ABSTRACT

This chapter presents several optimization methods that are of interest in engineering systems. Geometric programming is a nonlinear optimization technique that requires the objective function and the constraints to be sums of polynomials. Because many thermal systems can be represented by polynomials and power-law expressions with exponents that are positive, negative, fractions, or whole numbers, this technique is of particular value in the optimization of these systems. Linear programming, which is extensively used in industrial engineering, economics, traffic flow, telecommunications, and many other important applications, requires that the objective function and the constraints be linear functions of the variables. Because thermal processes are generally nonlinear, linear programming is not particularly useful for thermal systems. However, some problems may be linear, the equations may be linearized in some cases, or piecewise optimization may be carried out, allowing the use of linear programming.
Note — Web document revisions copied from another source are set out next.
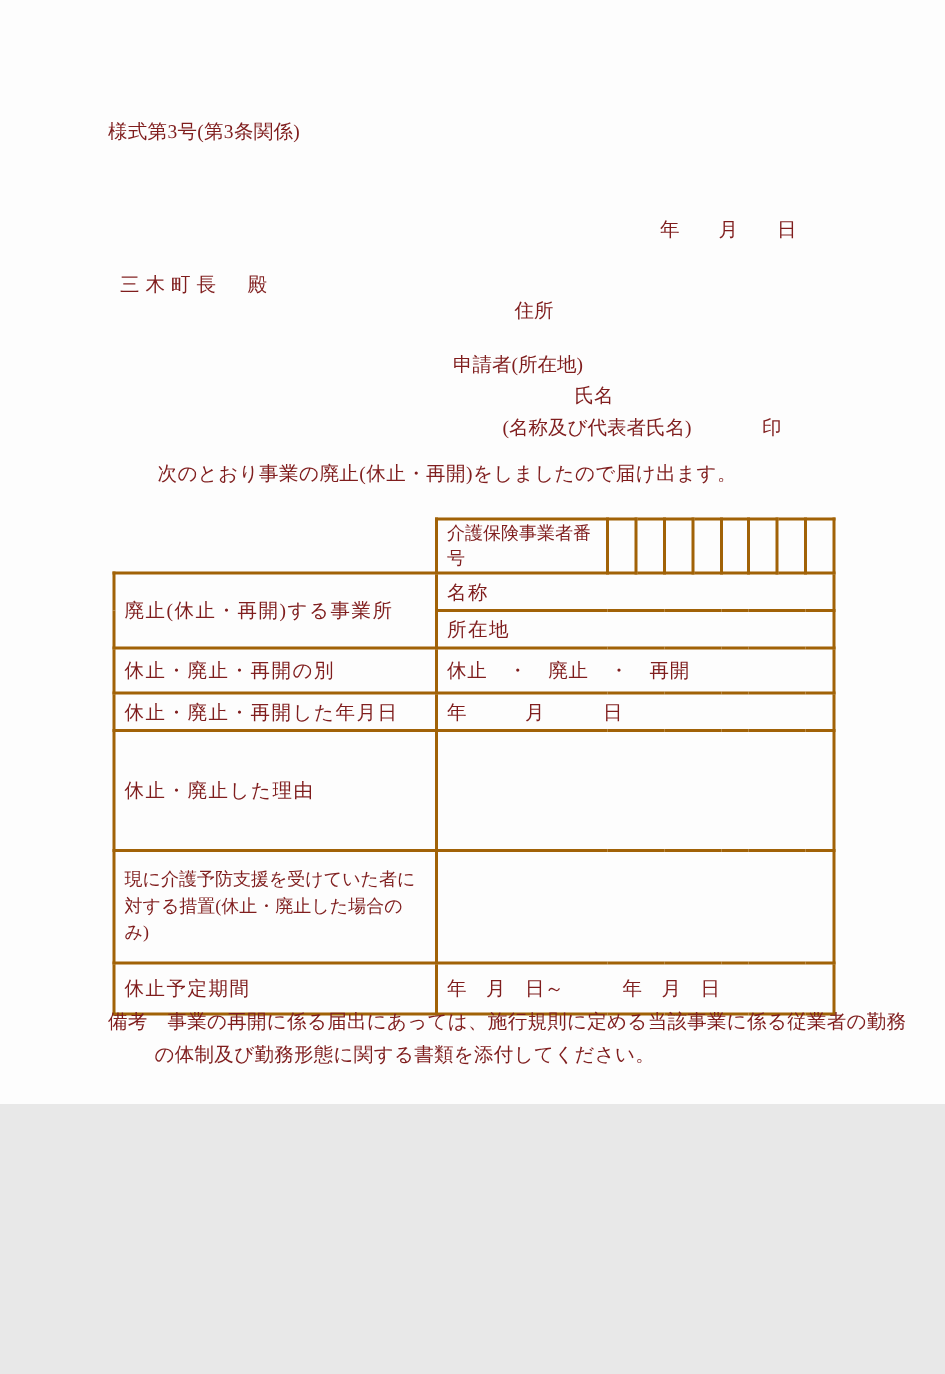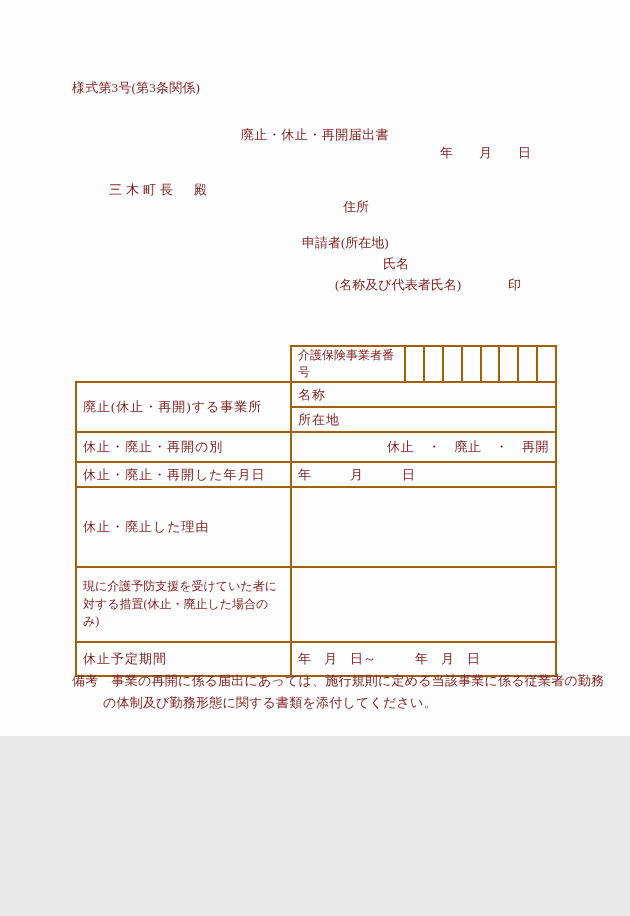"廃止・休止・再開届出書" div.abs { html: <div>廃止・休止・再開届出書</div> -> none }
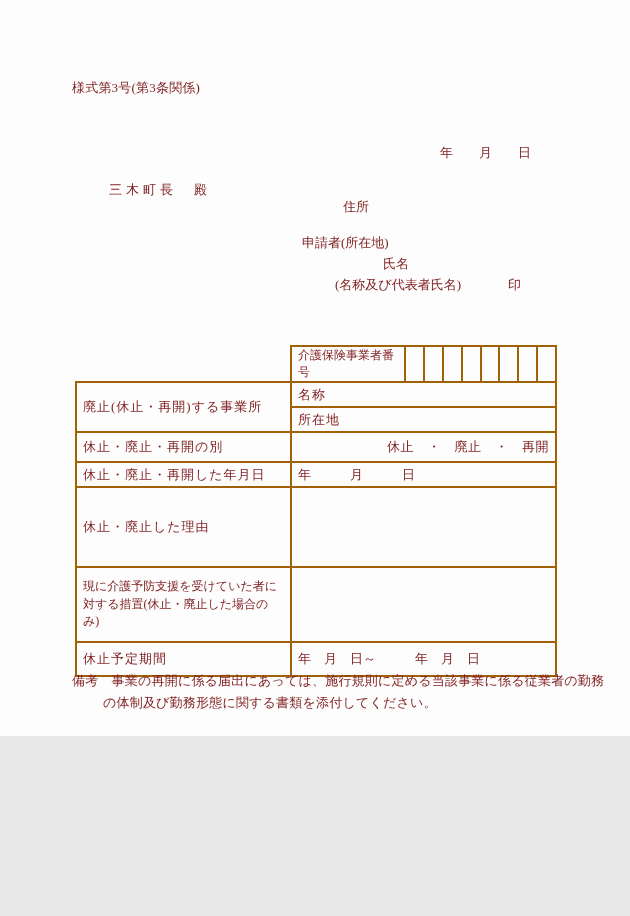"三木町長 殿" .addressee { left: 109px -> 80px }
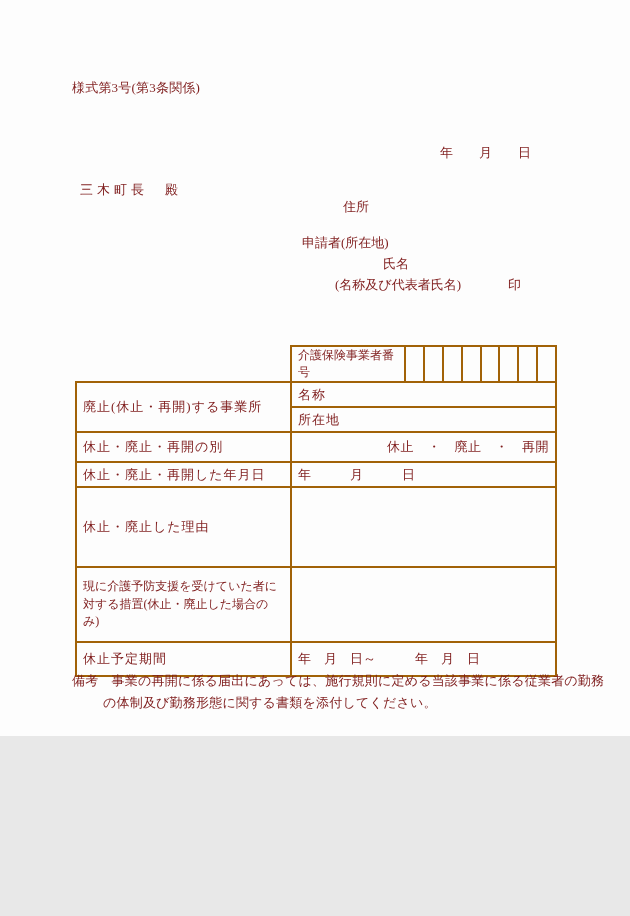"次のとおり事業の廃止(休止・再開)をしましたので届け出ます。" div.abs { html: none -> <div>次のとおり事業の廃止(休止・再開)をしましたので届け出ます。</div> }
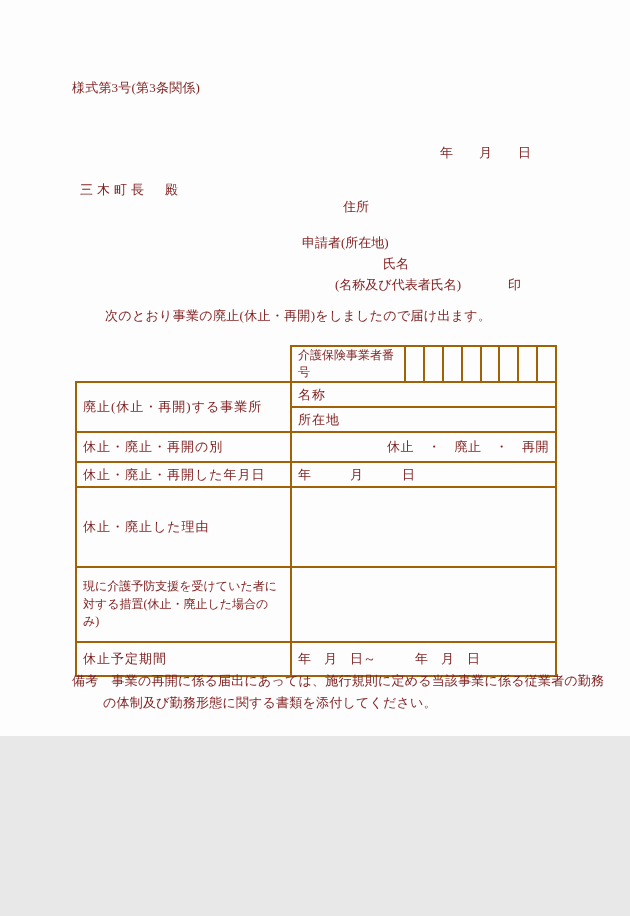"休止 ・ 廃止 ・ 再開" .val-center { text-align: right -> left }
The basic approach for solving linear programming problems is discussed using graphical methods and algebra with slack variables. The frequently used simplex algorithm is also presented. Dynamic programming leads to an optimal function rather than an optimal point. It is applicable to processes that involve several discrete stages or that can be approximated by a series of steps. Thus, it seeks to optimize the path through the various steps. Dynamic programming is of limited interest in typical thermal systems and processes. Similarly, other specialized techniques such as structural, shape, and trajectory optimization are outlined.